Task description
For each line in the material below that holds "Ingress", copy that line.

Records shown
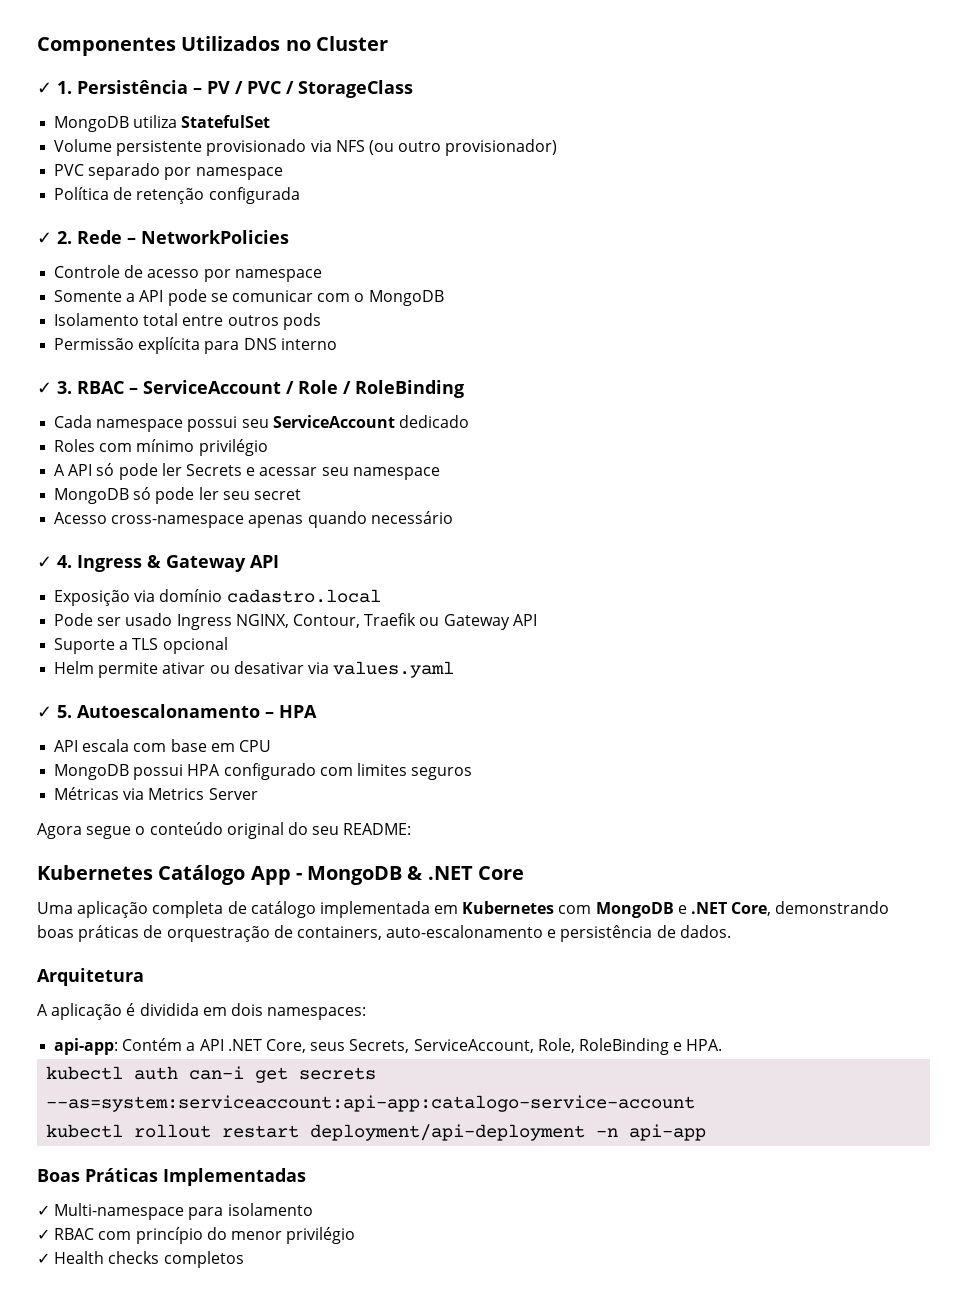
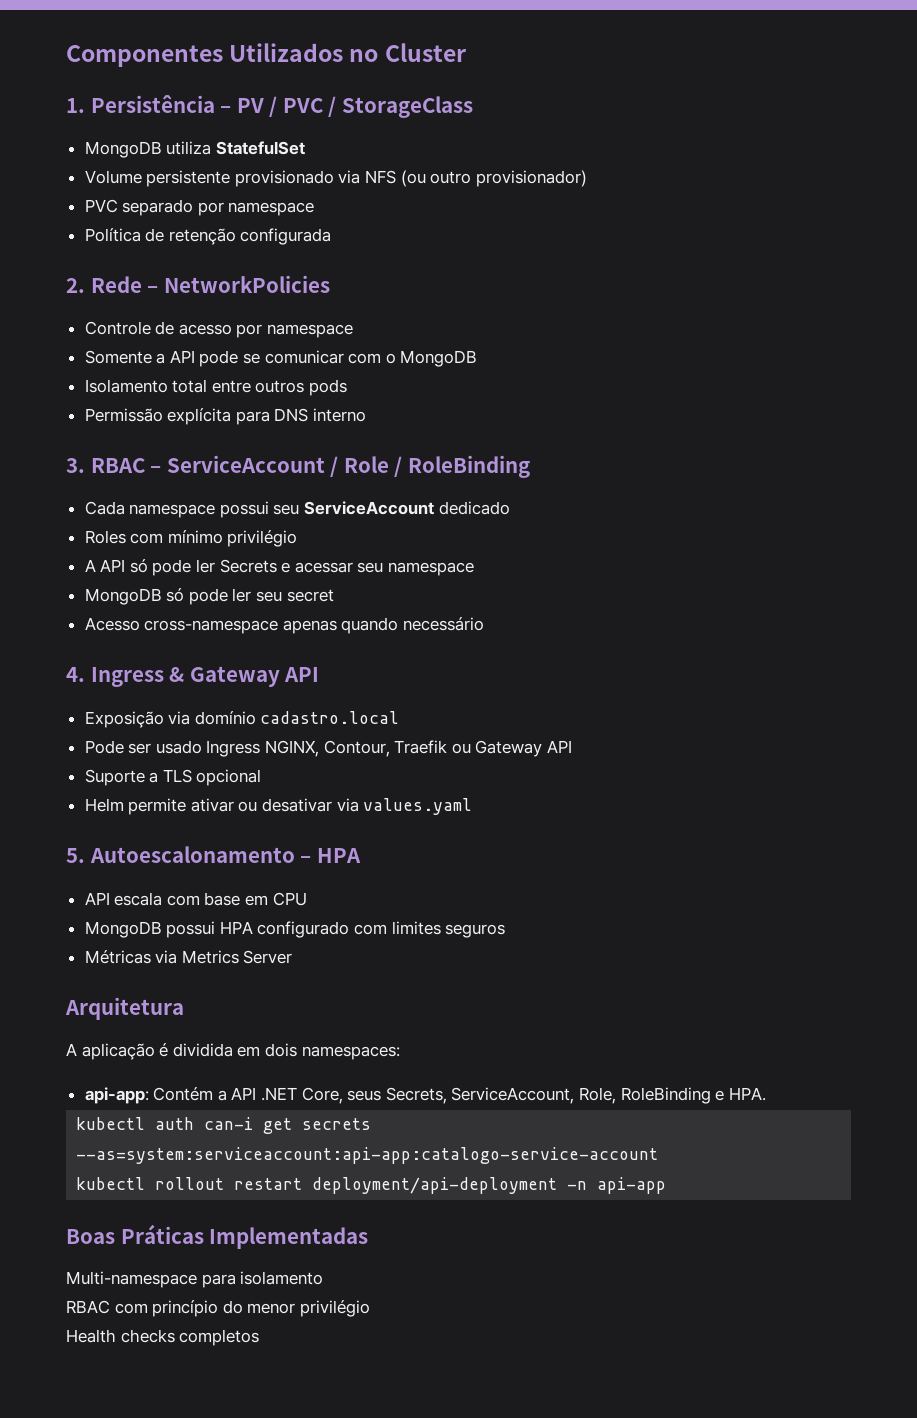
- ✓ 1. Persistência – PV / PVC / StorageClass
+ 1. Persistência – PV / PVC / StorageClass
- ✓ 2. Rede – NetworkPolicies
+ 2. Rede – NetworkPolicies
- ✓ 3. RBAC – ServiceAccount / Role / RoleBinding
+ 3. RBAC – ServiceAccount / Role / RoleBinding
- ✓ 4. Ingress & Gateway API
+ 4. Ingress & Gateway API
- ✓ 5. Autoescalonamento – HPA
+ 5. Autoescalonamento – HPA
- Agora segue o conteúdo original do seu README:
- Kubernetes Catálogo App - MongoDB & .NET Core
- Uma aplicação completa de catálogo implementada em Kubernetes com MongoDB e .NET Core, demonstrando boas práticas de orquestração de containers, auto-escalonamento e persistência de dados.
- ✓ Multi-namespace para isolamento
+ Multi-namespace para isolamento
- ✓ RBAC com princípio do menor privilégio
+ RBAC com princípio do menor privilégio
- ✓ Health checks completos
+ Health checks completos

Exercise output
- ✓ 4. Ingress & Gateway API
+ 4. Ingress & Gateway API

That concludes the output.